ACTIVITY>
The lines below starting at the line containing "[120,261,163,280] 代码 -> (522, 140) none" and ending at the line containing "[46,413,93,424] [46,437,306,451] [80,460,582,474]" are to be repeated exactly, with both ends kept and nothing else added.

INPUT DATA>
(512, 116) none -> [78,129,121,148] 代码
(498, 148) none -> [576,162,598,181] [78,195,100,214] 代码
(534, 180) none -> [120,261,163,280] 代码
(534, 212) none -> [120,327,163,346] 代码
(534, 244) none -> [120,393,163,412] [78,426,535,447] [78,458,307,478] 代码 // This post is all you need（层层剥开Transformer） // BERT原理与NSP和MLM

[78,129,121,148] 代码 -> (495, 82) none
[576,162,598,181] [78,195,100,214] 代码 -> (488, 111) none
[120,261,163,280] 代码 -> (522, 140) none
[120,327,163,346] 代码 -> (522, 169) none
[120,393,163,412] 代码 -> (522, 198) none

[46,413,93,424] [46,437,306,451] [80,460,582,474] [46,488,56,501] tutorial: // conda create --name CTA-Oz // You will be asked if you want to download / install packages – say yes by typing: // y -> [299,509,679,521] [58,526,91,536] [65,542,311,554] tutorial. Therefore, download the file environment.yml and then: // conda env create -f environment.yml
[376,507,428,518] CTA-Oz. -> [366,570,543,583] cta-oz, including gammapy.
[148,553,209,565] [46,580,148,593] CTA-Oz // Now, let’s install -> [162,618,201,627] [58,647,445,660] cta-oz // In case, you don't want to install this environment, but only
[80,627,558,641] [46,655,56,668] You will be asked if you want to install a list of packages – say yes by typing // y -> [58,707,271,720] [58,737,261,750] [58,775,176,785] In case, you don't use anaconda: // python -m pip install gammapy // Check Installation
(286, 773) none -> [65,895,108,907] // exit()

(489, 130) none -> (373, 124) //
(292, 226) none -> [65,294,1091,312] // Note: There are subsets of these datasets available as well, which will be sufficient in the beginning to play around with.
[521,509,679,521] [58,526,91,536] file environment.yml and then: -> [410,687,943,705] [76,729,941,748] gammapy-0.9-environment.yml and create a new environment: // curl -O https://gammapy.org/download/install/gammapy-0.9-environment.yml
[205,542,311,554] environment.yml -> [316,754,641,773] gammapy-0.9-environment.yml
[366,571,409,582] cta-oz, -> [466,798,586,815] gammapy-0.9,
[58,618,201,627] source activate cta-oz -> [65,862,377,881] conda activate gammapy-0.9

---

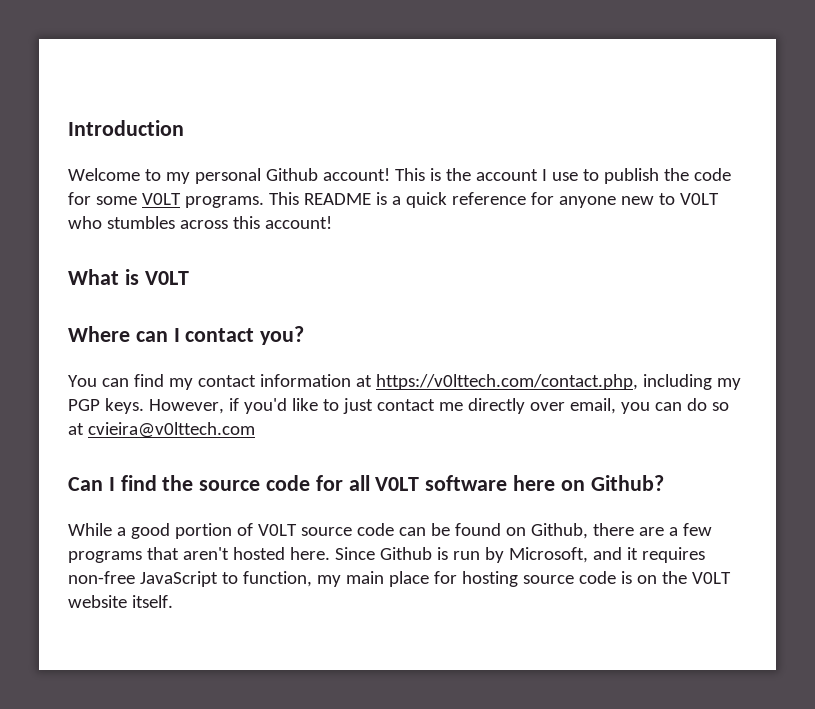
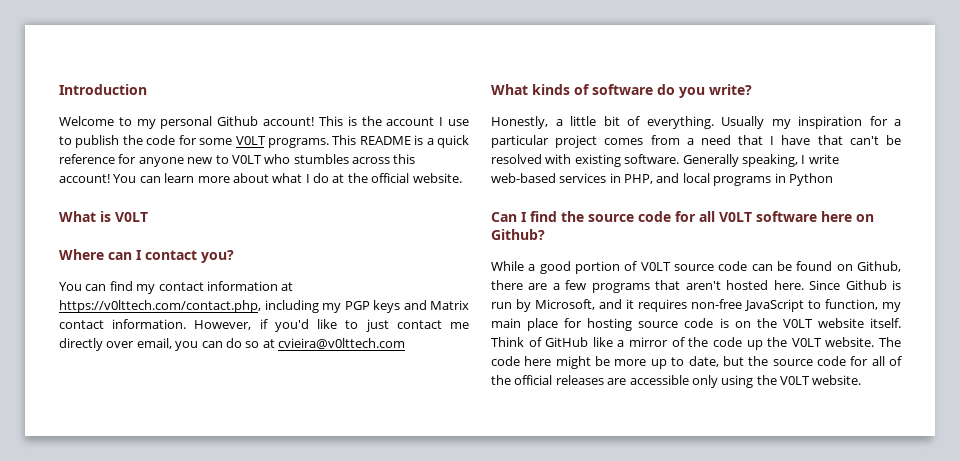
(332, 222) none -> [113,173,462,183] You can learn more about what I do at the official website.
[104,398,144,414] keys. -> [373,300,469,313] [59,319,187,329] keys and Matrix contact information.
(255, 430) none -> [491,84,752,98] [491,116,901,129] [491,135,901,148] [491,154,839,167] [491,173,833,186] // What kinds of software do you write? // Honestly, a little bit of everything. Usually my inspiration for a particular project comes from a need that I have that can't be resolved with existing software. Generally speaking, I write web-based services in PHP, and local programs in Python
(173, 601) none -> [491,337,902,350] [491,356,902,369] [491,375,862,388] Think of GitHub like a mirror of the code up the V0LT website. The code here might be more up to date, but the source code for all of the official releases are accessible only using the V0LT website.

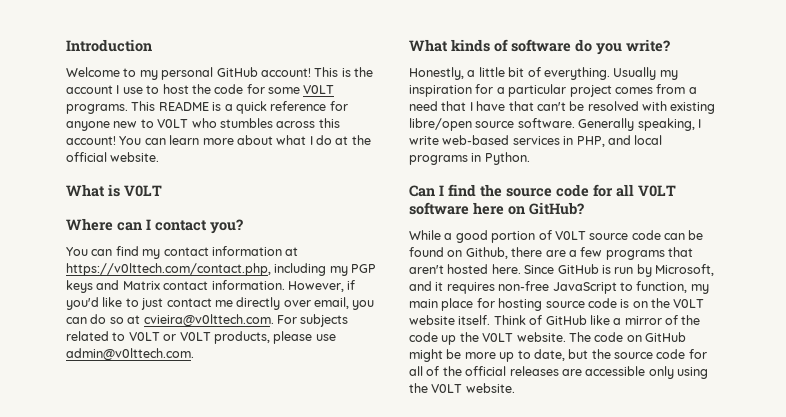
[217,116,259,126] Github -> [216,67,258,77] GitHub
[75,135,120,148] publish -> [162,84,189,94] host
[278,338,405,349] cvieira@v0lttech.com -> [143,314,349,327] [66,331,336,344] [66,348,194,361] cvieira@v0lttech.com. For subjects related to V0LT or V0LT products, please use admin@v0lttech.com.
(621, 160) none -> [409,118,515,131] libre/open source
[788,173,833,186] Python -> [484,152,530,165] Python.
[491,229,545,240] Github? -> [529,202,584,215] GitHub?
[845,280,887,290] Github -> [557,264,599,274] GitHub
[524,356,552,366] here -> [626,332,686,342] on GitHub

RESULT BELOW>
[120,261,163,280] 代码 -> (522, 140) none
[120,327,163,346] 代码 -> (522, 169) none
[120,393,163,412] 代码 -> (522, 198) none

[46,413,93,424] [46,437,306,451] [80,460,582,474] [46,488,56,501] tutorial: // conda create --name CTA-Oz // You will be asked if you want to download / install packages – say yes by typing: // y -> [299,509,679,521] [58,526,91,536] [65,542,311,554] tutorial. Therefore, download the file environment.yml and then: // conda env create -f environment.yml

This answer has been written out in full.